TASK INSTRUCTIONS: Go through the data and copy every line exactly, but not the images.

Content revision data
# # # # #

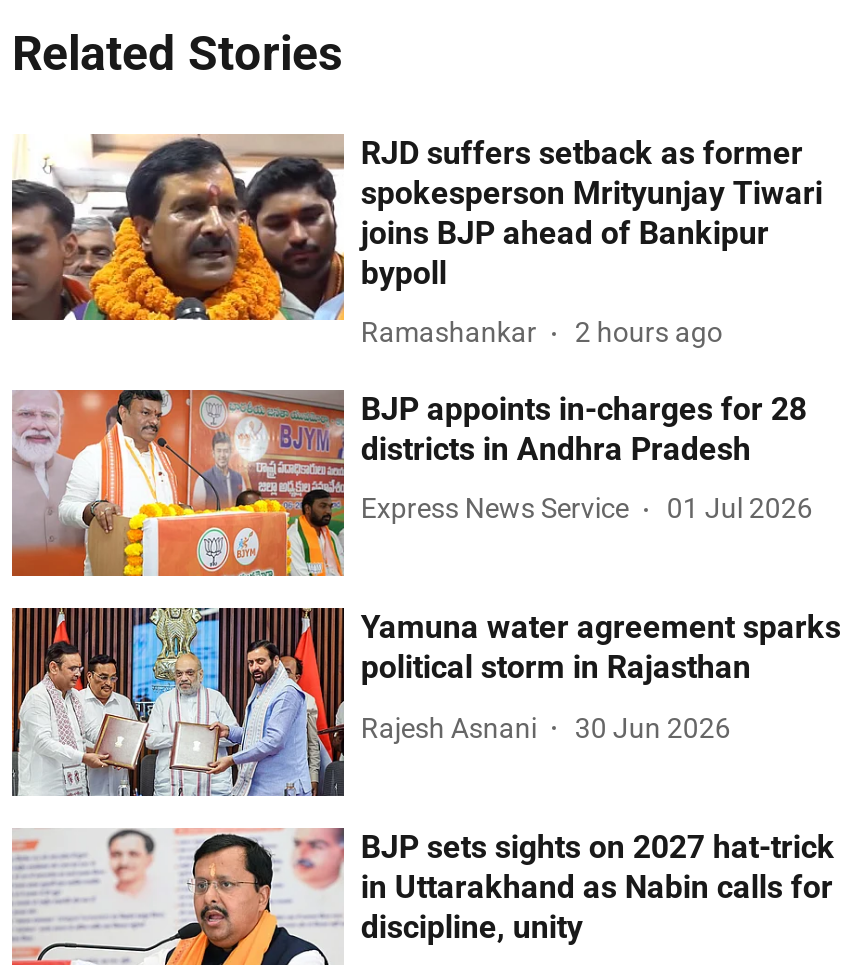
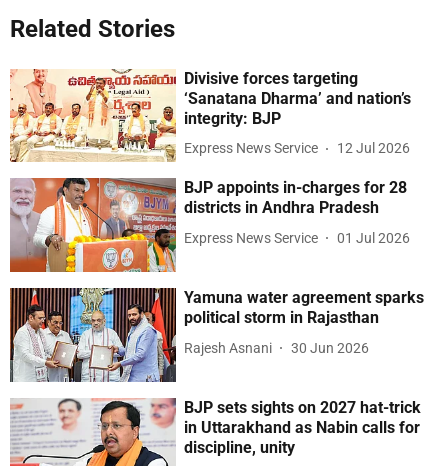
- [image]
- RJD suffers setback as former
- spokesperson Mrityunjay Tiwari
- joins BJP ahead of Bankipur
- bypoll
+ [image]
+ Divisive forces targeting
+ ‘Sanatana Dharma’ and nation’s
+ integrity: BJP

- Ramashankar
- 2 hours ago
+ Express News Service
+ 12 Jul 2026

# # # # #

RESPONSE TO THE EXERCISE:
- [image]
- RJD suffers setback as former
- spokesperson Mrityunjay Tiwari
- joins BJP ahead of Bankipur
- bypoll
+ [image]
+ Divisive forces targeting
+ ‘Sanatana Dharma’ and nation’s
+ integrity: BJP

- Ramashankar
- 2 hours ago
+ Express News Service
+ 12 Jul 2026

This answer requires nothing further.